Cerca la mia compagnia e mi dà affetto ed energia. A modo suo, tenta di colmare la voragine che ho nel cuore.

Ogni giorno Leone mette in scena la sua routine perfetta, che ormai è parte della mia vita tanto quanto lui.

La mia giornata inizia con lui che mi sveglia con dolci testate alle quattro del mattino per la prima colazione. Poi esce per i suoi giri e rientra verso le sette per la seconda colazione. Seguono un po’ di coccole sul divano. Dopo aver riposato, mi raggiunge al lavoro e si sistema nei posti più improbabili, come dentro i vasi delle piante.

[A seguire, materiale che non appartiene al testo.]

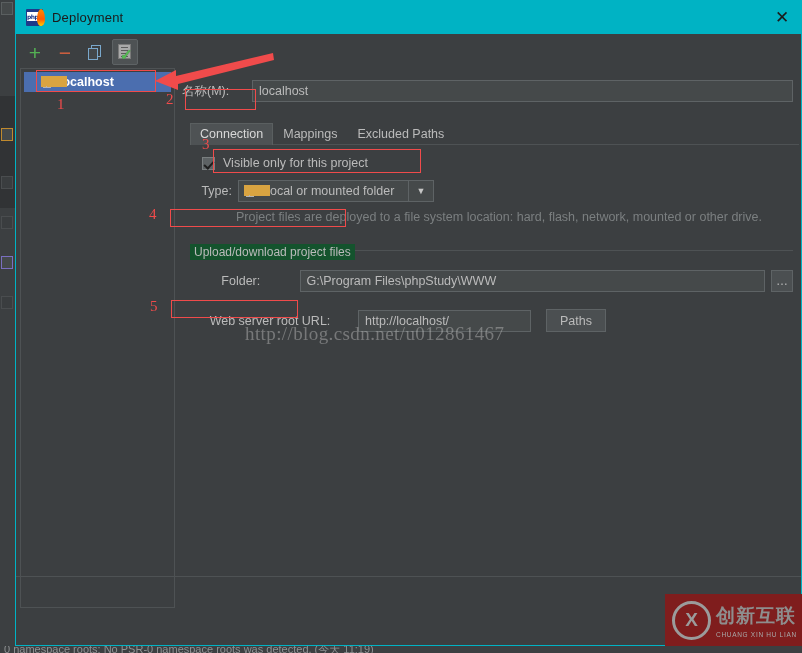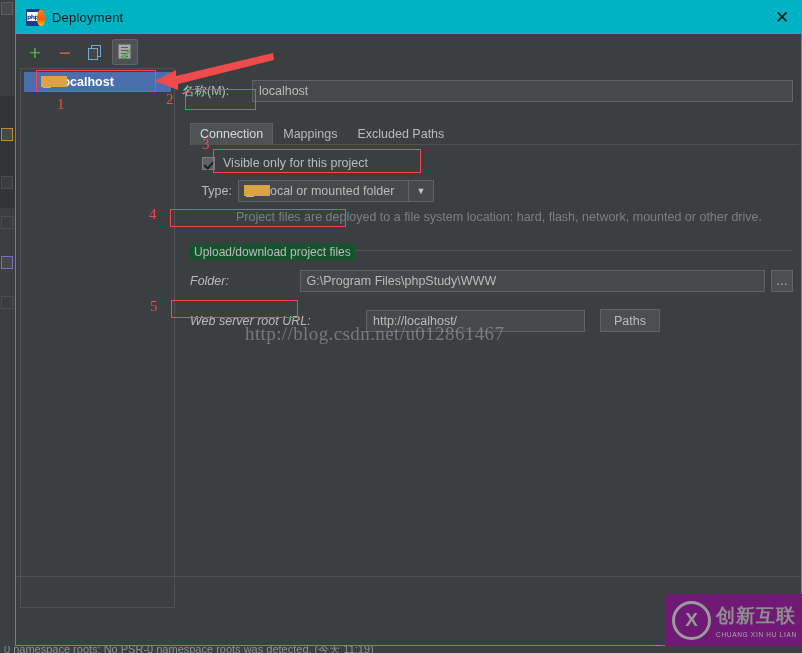--- a/index.html
+++ b/index.html
@@ -388,8 +388,7 @@
   .field-lbl {
     color: #bbbbbb;
     font-size: 12.5px;
-    text-align: left;
-    font-style: italic;
+    text-align: center;
   }
   .folder-lbl { width: 106px; margin-right: 8px; }
   .url-lbl { width: 160px; margin-right: 16px; }

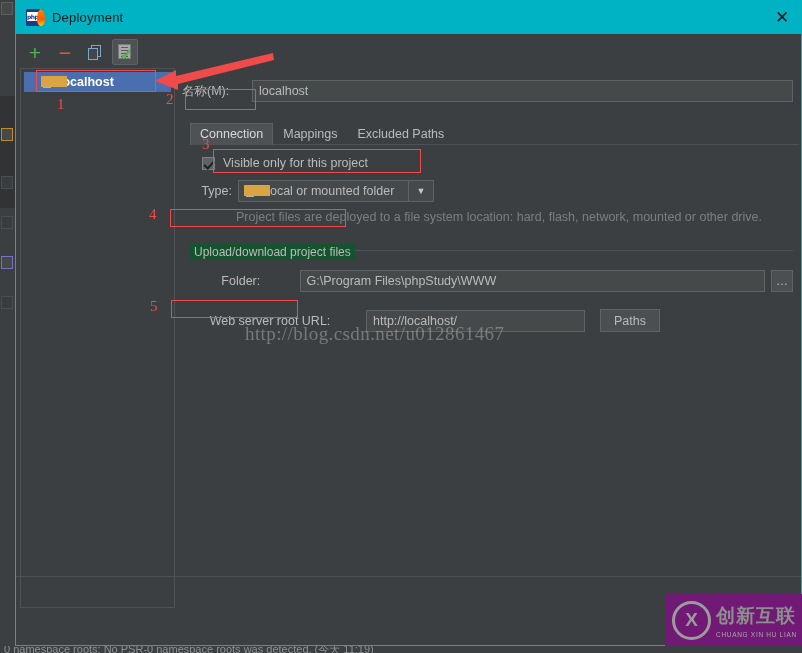--- a/index.html
+++ b/index.html
@@ -391,7 +391,7 @@
     text-align: center;
   }
   .folder-lbl { width: 106px; margin-right: 8px; }
-  .url-lbl { width: 160px; margin-right: 16px; }
+  .url-lbl { width: 160px; margin-right: 8px; }
   .folder-field { width: 485px; }
   .url-field { width: 219px; }
   .dots-btn {

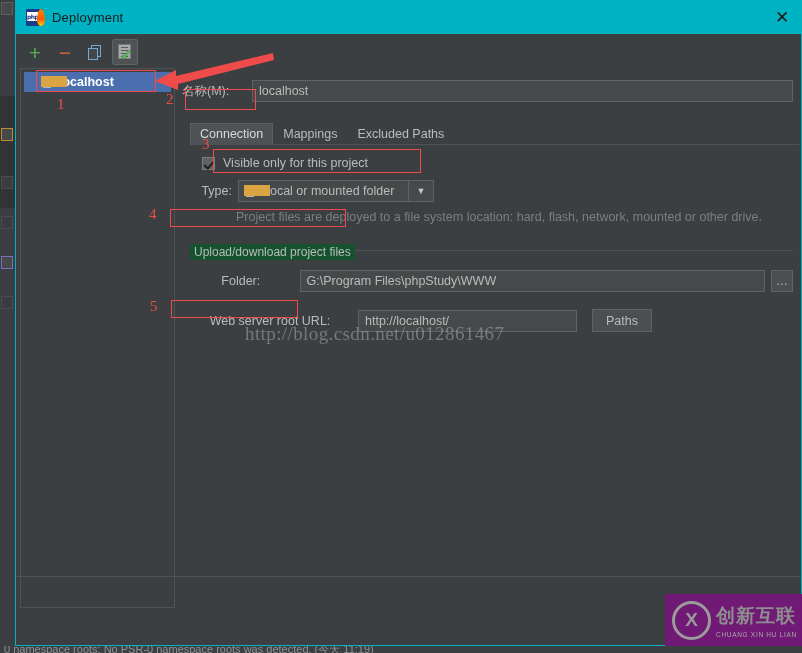--- a/index.html
+++ b/index.html
@@ -393,7 +393,7 @@
   .folder-lbl { width: 106px; margin-right: 8px; }
   .url-lbl { width: 160px; margin-right: 8px; }
   .folder-field { width: 485px; }
-  .url-field { width: 219px; }
+  .url-field { width: 173px; }
   .dots-btn {
     width: 23px; height: 22px;
     margin-left: 6px;

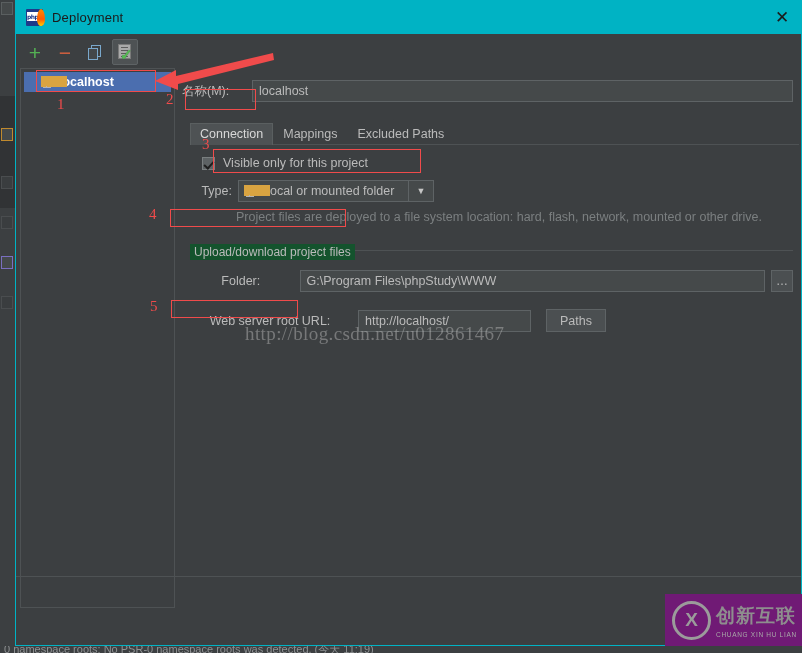--- a/index.html
+++ b/index.html
@@ -493,7 +493,7 @@
     position: absolute;
     right: 0; bottom: 7px;
     width: 137px; height: 52px;
-    background: #701a75;
+    background: #7f1d1d;
     display: flex; align-items: center;
     overflow: hidden;
   }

Lo fa perché sta veramente comodo o solo per attirare l’attenzione e divertire i passanti? Non lo sapremo mai.

Quando si stufa, esce a caccia e porta doni preziosi alla gattina che lo aspetta a casa.

Il pomeriggio il rituale si ripete.

La sera, dopo cena, aspetta che i bambini vadano a letto e poi sceglie con chi dormire. Una volta si accoccola nel letto di uno, una volta in quello dell’altro. Senza fare differenze, ogni membro della famiglia riceve la propria dose di amore felino.

E se mi capita una lunga notte di lavoro, so già che lui non mi lascerà sola.

Questa è una di quelle notti: mi siedo al tavolo ed accendo il PC. Leone si avvicina assonnato e dallo sguardo sembra domandare: “Metto su una moka da sei?”.

Poi prende posizione tra le carte sparse e si addormenta.

Se Nanà mi ha insegnato l’indipendenza, Leone mi ha insegnato la presenza amorevole, silenziosa e costante.

È proprio vero che l’amore arriva nei modi più inaspettati. E ancora una volta posso affermare con certezza: è molto di più l’amore che ricevo di quello che do.